S'ensuit une longue descente vers Sion puis Chamoson, à nouveau le long de différents vignobles.
Il sera alors temps d'attaquer la deuxième grosse difficulté du jour, la montée d'Ovronnaz. Je prends le même versant que le Tour de Romandie en 2009. Même si je trouve que la montée par l'autre côté est plus dur, cela s'enchainait moins bien. Cela reste une belle et difficile montée de 9.1 Km à 9.4% de moyenne et avec quelques passages vers les 11-12%
La descente est ensuite vertigineuse, assez technique avec pas mal de virages en lacets, et très raide. S'ensuivent 2 petites ascensions courtes mais très difficiles, sur des routes étroites et au rendement très mauvais, au Coeur du vignoble. Je n'ai pas beaucoup de photos sous la main (j'essayerai d'en mettre ce soir ou ultérieurement). La montée vers Erde est terrible, 3.4 km à 9,1% de moyenne, mais avec des passages très étrois à 13% puis Chandolin, 6km à 6%, mais avec un passage à 18%, d'ailleurs emprunté plusieurs fois par des clm du Tour de Romandie.

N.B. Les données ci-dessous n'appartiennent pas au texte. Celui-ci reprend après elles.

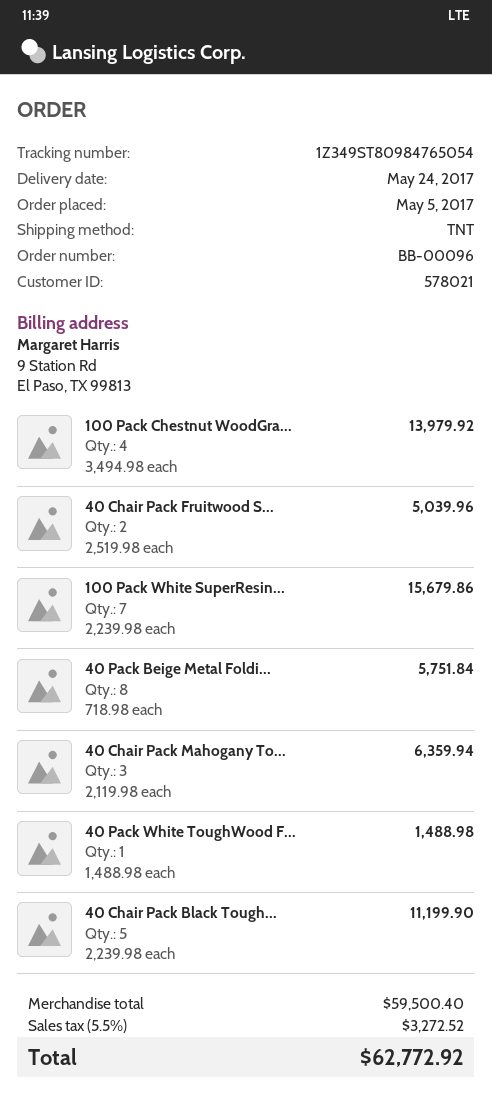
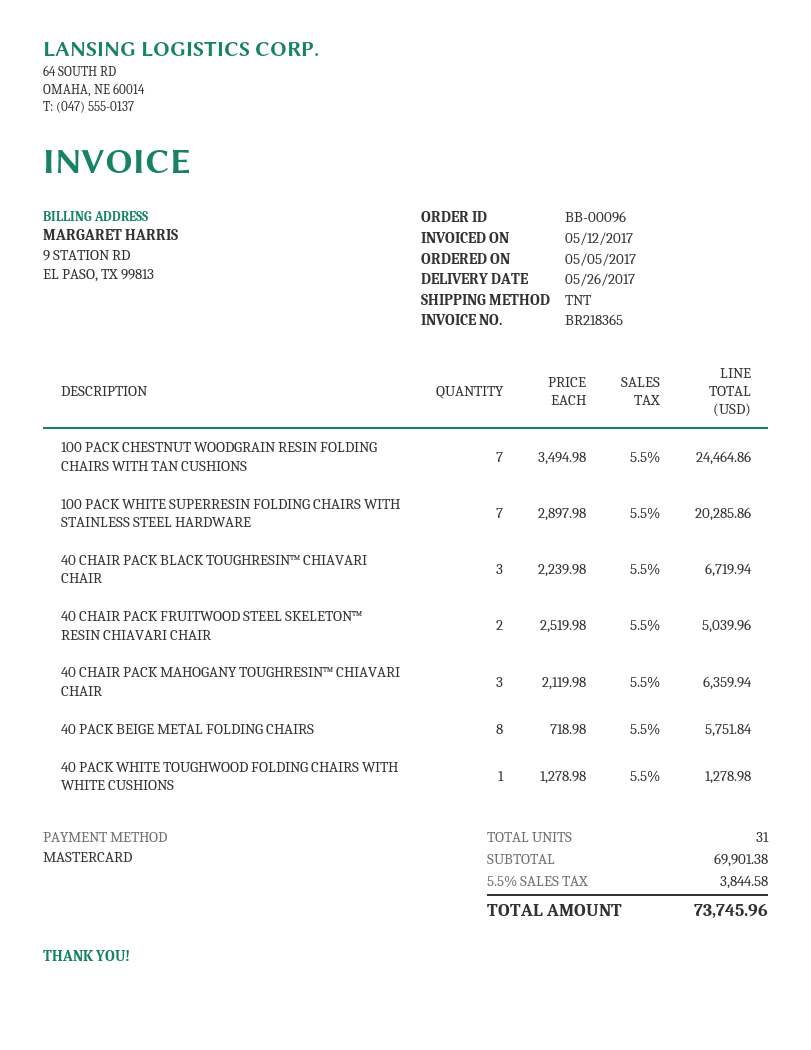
delivery date: 2017-05-24 -> 2017-05-26
100 Pack Chestnut WoodGra...: 4 x 3494.98 = 13979.92 -> 7 x 3494.98 = 24464.86
100 Pack White SuperResin...: 7 x 2239.98 = 15679.86 -> 7 x 2897.98 = 20285.86
40 Pack White ToughWood F...: 1 x 1488.98 = 1488.98 -> 1 x 1278.98 = 1278.98
40 Chair Pack Black Tough...: 5 x 2239.98 = 11199.90 -> 3 x 2239.98 = 6719.94
subtotal: 59500.40 -> 69901.38
tax: 5.5% = 3272.52 -> 5.5% = 3844.58
total: 62772.92 -> 73745.96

A Chandolin, la course rejoint le col du Sanetsch, mon col favori, le plus beau que j'ai grimpé. Voici le profil, depuis Sion. Dans ma course, les coureurs rejoignent la route du profil qui suit au km 6.5 (la montée par les balettes et Chandolin étant une autre manière d'attendre la route du Sanetsch, avec l'option Conthey, que je préfère quand j'y vais, car moins dure

).
Mais en enlevant ce col de 2e catégorie, nous avons donc: 18.69 Km à7.9% de moyenne, un passage de 500m à 11.4% de moyenne, un passage de 1km à 9,7% et 2000 à 9,3% de moyenne.

La montée se fait donc par palier au milieu d'une nature magnifique et de paysages grandioses. Il y a même un tunnel de 800m de long peu avant la fin (éclairage spéciale pour les vélos alimenté à l'énergie solaire).